* _TASK INSTRUCTIONS_: Search each line below for "order", then return the lines where it appears.

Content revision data
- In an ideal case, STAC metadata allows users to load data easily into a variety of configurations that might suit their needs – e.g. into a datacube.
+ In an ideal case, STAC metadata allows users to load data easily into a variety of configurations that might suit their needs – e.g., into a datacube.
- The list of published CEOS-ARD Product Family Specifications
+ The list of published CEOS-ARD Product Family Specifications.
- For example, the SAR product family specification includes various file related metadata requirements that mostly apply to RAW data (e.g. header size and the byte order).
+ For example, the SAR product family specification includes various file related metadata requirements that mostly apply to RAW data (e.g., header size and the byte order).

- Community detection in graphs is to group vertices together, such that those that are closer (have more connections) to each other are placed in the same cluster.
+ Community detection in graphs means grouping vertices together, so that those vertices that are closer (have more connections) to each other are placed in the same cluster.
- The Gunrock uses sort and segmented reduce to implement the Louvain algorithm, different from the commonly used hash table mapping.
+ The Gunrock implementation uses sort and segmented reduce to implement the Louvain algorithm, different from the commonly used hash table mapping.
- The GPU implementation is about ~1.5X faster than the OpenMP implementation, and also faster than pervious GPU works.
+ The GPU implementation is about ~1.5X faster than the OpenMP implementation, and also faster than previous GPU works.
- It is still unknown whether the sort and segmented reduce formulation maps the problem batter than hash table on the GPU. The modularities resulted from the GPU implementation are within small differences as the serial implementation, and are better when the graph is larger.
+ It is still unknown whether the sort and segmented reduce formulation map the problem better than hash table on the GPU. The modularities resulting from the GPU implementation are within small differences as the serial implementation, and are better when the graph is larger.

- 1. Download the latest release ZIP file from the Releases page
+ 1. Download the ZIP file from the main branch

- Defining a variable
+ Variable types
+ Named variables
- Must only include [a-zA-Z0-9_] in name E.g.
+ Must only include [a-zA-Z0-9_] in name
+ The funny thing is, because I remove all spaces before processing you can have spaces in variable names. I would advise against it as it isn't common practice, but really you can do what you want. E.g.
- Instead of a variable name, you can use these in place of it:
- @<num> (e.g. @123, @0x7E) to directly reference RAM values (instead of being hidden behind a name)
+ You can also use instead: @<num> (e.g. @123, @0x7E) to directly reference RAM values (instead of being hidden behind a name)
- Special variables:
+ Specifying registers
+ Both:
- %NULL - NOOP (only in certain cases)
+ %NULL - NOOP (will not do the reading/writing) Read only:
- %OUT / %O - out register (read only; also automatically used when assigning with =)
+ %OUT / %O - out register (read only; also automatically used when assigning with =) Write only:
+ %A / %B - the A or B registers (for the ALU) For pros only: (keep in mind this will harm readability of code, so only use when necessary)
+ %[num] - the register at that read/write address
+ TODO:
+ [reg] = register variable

* _EXERCISE ANSWER_:
- For example, the SAR product family specification includes various file related metadata requirements that mostly apply to RAW data (e.g. header size and the byte order).
+ For example, the SAR product family specification includes various file related metadata requirements that mostly apply to RAW data (e.g., header size and the byte order).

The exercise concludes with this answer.